Activity: Where in the entries below does "terminal" appear? Copy every line that has it.

Records drawn from a dataset
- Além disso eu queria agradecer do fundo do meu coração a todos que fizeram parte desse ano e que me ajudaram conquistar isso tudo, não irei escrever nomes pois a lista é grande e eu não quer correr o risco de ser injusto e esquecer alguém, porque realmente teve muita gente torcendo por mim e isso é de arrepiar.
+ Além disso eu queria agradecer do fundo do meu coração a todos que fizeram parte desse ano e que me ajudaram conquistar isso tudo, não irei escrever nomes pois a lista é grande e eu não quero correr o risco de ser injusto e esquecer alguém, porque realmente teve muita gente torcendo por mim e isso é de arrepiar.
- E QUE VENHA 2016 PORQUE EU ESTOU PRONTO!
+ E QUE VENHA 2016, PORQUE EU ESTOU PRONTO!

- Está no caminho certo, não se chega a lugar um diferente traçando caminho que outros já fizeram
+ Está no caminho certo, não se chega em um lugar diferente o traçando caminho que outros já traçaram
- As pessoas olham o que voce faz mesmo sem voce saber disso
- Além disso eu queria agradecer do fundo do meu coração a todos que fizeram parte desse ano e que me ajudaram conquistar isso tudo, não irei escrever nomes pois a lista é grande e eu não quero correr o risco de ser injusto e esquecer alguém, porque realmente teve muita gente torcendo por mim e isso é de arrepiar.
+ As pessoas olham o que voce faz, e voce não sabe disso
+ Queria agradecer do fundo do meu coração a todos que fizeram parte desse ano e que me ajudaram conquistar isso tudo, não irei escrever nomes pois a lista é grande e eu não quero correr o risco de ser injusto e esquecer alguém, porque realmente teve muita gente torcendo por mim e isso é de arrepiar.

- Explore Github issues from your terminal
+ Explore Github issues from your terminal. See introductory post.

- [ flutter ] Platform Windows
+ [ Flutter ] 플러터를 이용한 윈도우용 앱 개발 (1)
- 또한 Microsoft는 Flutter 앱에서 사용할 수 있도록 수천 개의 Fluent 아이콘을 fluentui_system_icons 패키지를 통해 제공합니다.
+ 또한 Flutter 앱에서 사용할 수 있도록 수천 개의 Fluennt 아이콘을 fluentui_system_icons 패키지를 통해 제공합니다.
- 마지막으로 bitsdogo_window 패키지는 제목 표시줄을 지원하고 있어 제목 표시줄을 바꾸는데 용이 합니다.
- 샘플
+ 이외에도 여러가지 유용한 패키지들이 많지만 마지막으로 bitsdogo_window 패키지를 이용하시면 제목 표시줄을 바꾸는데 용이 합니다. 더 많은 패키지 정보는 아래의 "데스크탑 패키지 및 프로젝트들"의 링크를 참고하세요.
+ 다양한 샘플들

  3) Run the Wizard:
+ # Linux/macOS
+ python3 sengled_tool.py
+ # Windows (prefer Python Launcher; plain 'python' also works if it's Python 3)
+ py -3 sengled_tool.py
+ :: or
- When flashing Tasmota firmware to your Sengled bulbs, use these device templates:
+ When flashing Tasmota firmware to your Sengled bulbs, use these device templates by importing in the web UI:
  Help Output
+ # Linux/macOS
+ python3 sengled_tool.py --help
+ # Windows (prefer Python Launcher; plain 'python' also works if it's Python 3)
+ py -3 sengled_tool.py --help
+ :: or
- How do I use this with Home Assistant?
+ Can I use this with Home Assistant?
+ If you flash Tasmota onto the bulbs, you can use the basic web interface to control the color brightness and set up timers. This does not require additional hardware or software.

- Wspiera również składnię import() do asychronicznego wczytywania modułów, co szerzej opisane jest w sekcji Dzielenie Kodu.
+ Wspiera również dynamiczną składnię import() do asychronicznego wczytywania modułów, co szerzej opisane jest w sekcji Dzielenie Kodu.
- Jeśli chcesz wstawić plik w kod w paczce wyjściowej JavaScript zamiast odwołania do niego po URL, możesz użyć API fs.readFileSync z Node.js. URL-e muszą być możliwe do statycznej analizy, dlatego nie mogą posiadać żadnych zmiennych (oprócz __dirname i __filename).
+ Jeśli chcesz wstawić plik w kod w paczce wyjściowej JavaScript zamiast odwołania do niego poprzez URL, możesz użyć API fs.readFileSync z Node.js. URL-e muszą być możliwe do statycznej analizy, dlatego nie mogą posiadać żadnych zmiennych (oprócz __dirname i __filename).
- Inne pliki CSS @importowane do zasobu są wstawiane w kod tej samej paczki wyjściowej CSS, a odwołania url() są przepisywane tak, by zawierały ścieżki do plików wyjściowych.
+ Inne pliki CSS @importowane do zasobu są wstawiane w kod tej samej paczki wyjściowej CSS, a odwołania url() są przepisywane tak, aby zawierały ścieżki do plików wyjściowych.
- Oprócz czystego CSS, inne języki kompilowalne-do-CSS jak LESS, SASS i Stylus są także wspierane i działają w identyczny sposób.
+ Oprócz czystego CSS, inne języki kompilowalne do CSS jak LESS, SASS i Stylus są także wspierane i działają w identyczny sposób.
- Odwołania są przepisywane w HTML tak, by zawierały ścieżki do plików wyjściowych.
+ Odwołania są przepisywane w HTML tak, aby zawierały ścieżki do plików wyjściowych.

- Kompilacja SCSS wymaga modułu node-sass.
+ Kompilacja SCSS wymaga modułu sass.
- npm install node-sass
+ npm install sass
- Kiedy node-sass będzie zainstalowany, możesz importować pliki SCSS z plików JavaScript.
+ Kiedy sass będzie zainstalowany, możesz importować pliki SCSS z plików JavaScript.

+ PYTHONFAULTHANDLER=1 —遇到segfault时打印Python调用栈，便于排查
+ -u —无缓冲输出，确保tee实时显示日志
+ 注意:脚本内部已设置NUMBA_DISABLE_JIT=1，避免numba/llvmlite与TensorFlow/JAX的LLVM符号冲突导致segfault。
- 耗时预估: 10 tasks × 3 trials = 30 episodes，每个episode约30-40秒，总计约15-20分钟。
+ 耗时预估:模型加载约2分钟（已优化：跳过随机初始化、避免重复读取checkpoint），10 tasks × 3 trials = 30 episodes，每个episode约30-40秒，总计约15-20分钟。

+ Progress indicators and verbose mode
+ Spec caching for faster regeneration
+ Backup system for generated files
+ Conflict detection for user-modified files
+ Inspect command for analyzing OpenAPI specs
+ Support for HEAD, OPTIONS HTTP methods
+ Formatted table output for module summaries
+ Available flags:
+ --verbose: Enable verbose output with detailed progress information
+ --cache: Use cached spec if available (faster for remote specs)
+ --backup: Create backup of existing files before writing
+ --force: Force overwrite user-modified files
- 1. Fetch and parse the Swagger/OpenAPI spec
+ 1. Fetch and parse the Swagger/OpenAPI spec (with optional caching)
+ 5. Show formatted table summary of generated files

Solution below:
- Explore Github issues from your terminal
+ Explore Github issues from your terminal. See introductory post.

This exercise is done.